Creating a Volume

You can create a new (Standard or Mirror) volume using MCS and/or the CLI.

Creating a Volume Using the MapR Control System

To create a new (Standard or Mirror) volume using MCS:

  1. Go to Data > Volumes and click Create Volume.
    The Create New Volume page displays.
  2. Select the Volume Type under SETTINGS in the Properties tab. Choose:
    • Standard Volume to create a read-write volume.
    • Mirror Volume to create a volume that is a read-only copy of a source volume.
      Tip: See also: Mirror Types.
  3. Specify the following required settings in the Properties tab:
    Volume Name Enter a name for the volume. A volume name can include alphanumeric characters and the following characters: . (dot), _ (underscore), and - (dash).
    Note:
    • The volume name should not begin with mapr. because mapr. is used for system volumes. If you use mapr. at the start of the volume name, the volume may not display in the default view of the list of volumes in MCS; you must select the Include System Volumes checkbox in the Volumes pane to view volumes with names beginning with mapr.
    • For tiering-enabled volumes, volume name should not exceed ninety-eight characters.
    Accountable Entity Select the type, user or group, of accountable entity and enter the name of the entity in the associated text field.
    Steps 4 to 8 are optional and allow you to define optional volume properties (for auditing, replication, and data tiering), volume access, and volume quota. If these are not defined, default values, where available, are used. You can skip to:
    • (Optional) Step 9 to associate a snapshot schedule and/or an offload schedule with the volume.
    • Step 10 to create the volume with basic settings.
    Volume Name Enter a name for the volume. A volume name can include alphanumeric characters and the following characters: . (dot), _ (underscore), and - (dash).
    Note: Do not begin the volume name with mapr. as mapr. is used for system volumes. If you use mapr. at the start of the volume name, the volume may not display in the default view of the list of volumes in MCS; you must select the Include System Volumes checkbox in the Volumes pane to view volumes with names beginning with mapr..
    Source Volume Cluster Enter the name of the cluster on which the source volume exists. Mirroring only works between two secure clusters or between two non-secure clusters. Mirroring does not work when one cluster is secure and the other is non-secure.
    Note: When setting up mirror volumes for mirroring between clusters, for the mirroring operation to run successfully, servers in one cluster cannot use the same IP addresses as servers in the other cluster. For example, if node A in cluster A has a private IP address of 10.10.20.29, no server in cluster B can have the same private IP address. Also, all the servers in destination cluster must be able to reach all the servers in the source cluster and vice versa. For example, suppose 10.10.20.29 is the only IP address used by node A in cluster A; then all servers in cluster B should be able to reach the IP address 10.10.20.29.
    Source Volume Name Enter the name of the source volume, from which the mirror volume pulls data, (after selecting the source volume cluster). If the source volume is on:
    • Same cluster, you will create a local mirror volume, which is useful for load balancing or for providing a read-only copy of a data set. See Local Mirroring for more information.
    • Another cluster, you will create a remote mirror volume, which is useful for offsite backup, for data transfer to remote facilities, and for load and latency balancing. See Creating Remote Mirrors for more information.
    Note: If you plan to enable tiering for the mirror volume, ensure that the selected source volume is also tiering-enabled. You cannot create tiering-enabled mirror volumes to mirror data in standard volumes that are not tiering-enabled.
    For information on setting up mirror cascades, see Mirror Cascades.
    Accountable Entity Select the type, user or group, of accountable entity and enter the name of the entity in the associated text field.

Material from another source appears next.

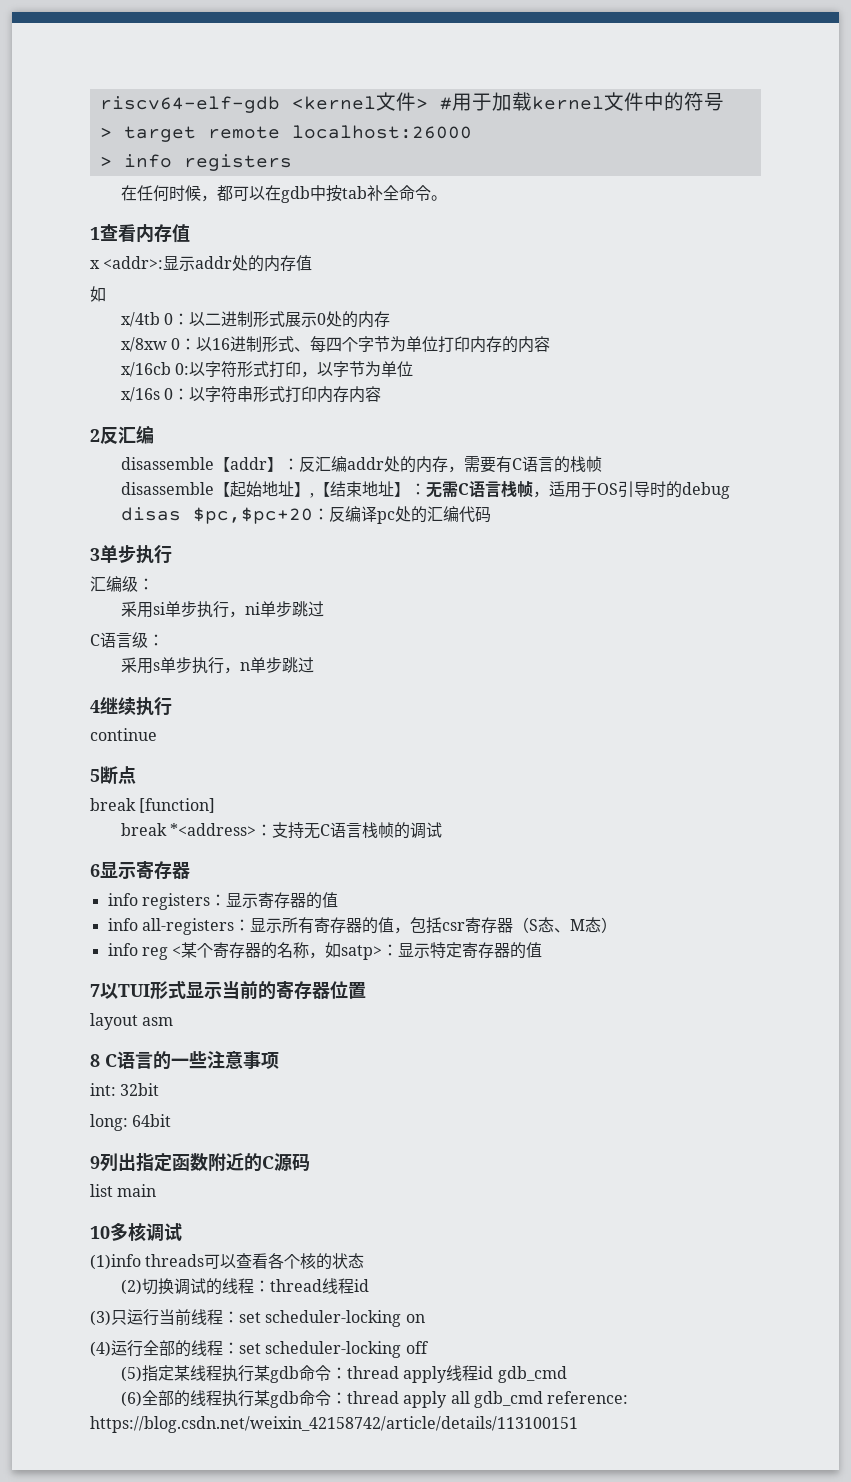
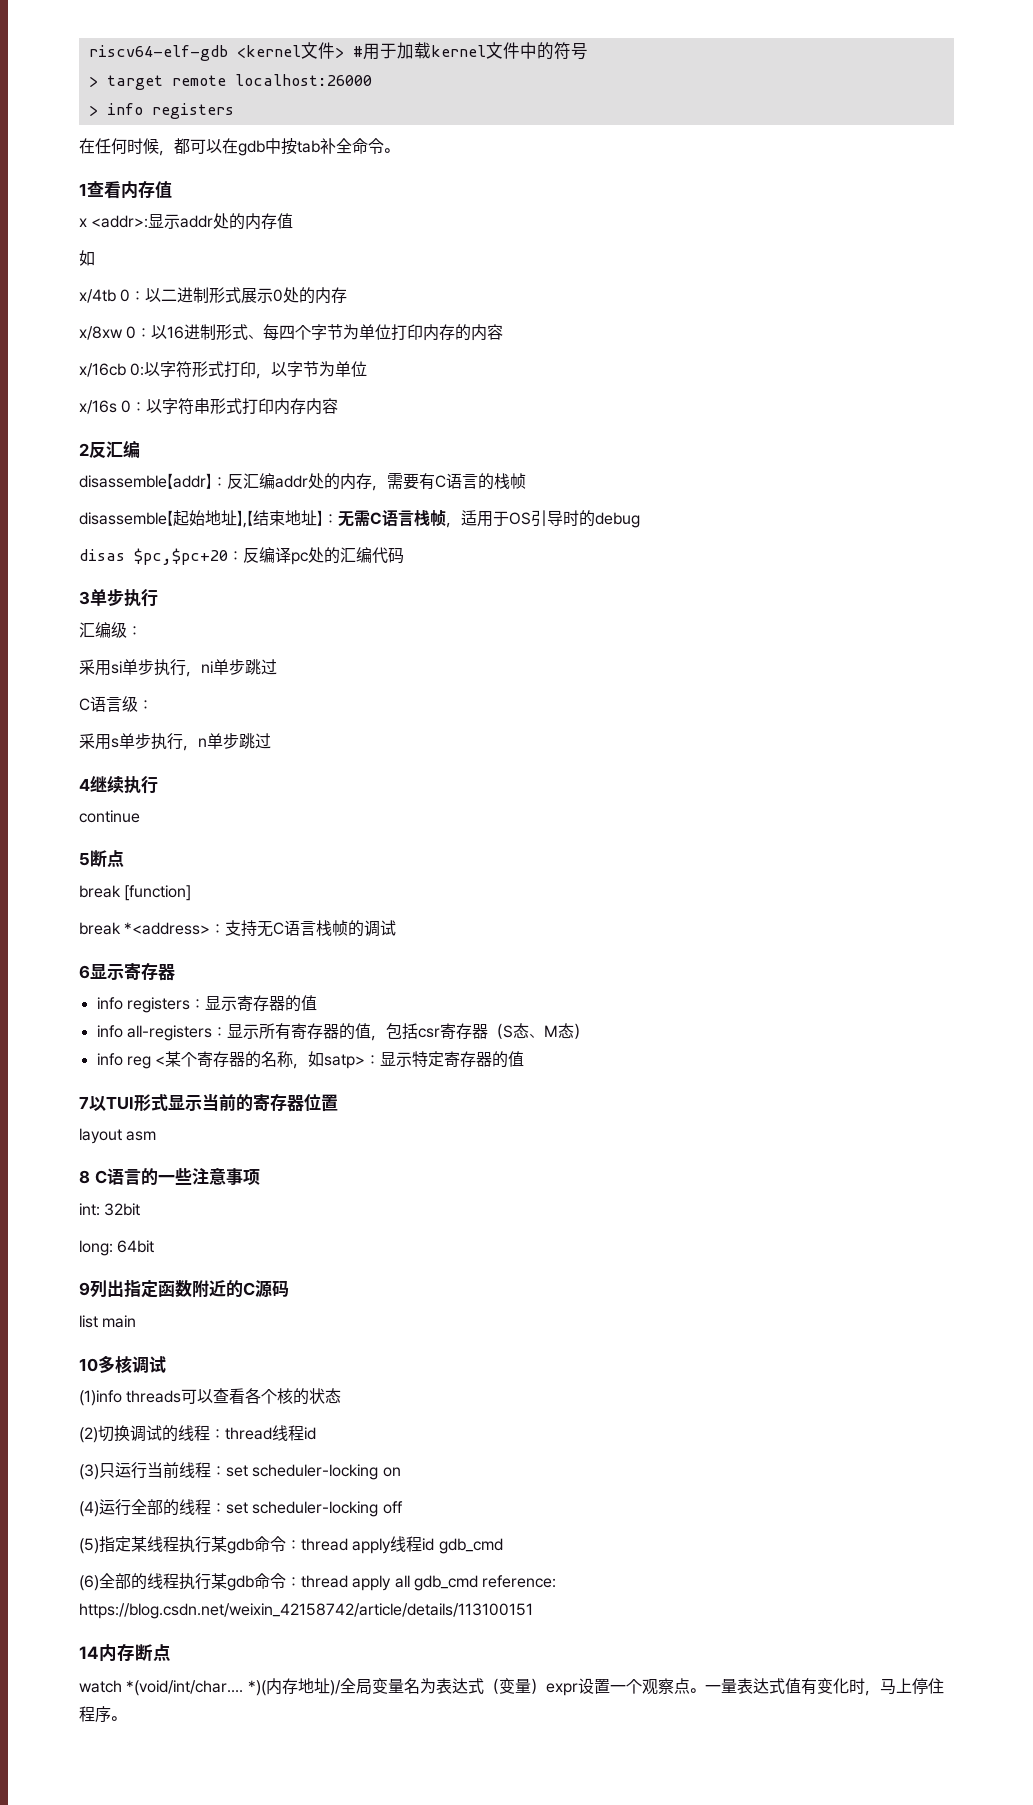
+ 14内存断点
+ watch *(void/int/char.... *)(内存地址)/全局变量名为表达式（变量）expr设置一个观察点。一量表达式值有变化时，马上停住程序。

    Steps 4 to 8 are optional and allow you to define optional volume properties (for auditing and replication), volume access, and volume quota. If these are not defined, default values, where available, are used. You can skip to:

    • (Optional) Step 9 to associate a mirroring schedule, a snapshot schedule, and/or an offload schedule with the mirror volume.

      The mirroring schedule specifies how often to run the mirroring operation, which copies data (that has changed at the file-block level since the last data transfer) directly from the source, even if the files in the source volume are being written to or deleted.

      The snapshot schedule specifies how often to take a snapshot of the mirror volume for the purpose of preserving the state of the mirror before a subsequent mirroring operation.

      The offload schedule specified how often to offload data in the volume to the configured tier based on the criteria in the storage policy.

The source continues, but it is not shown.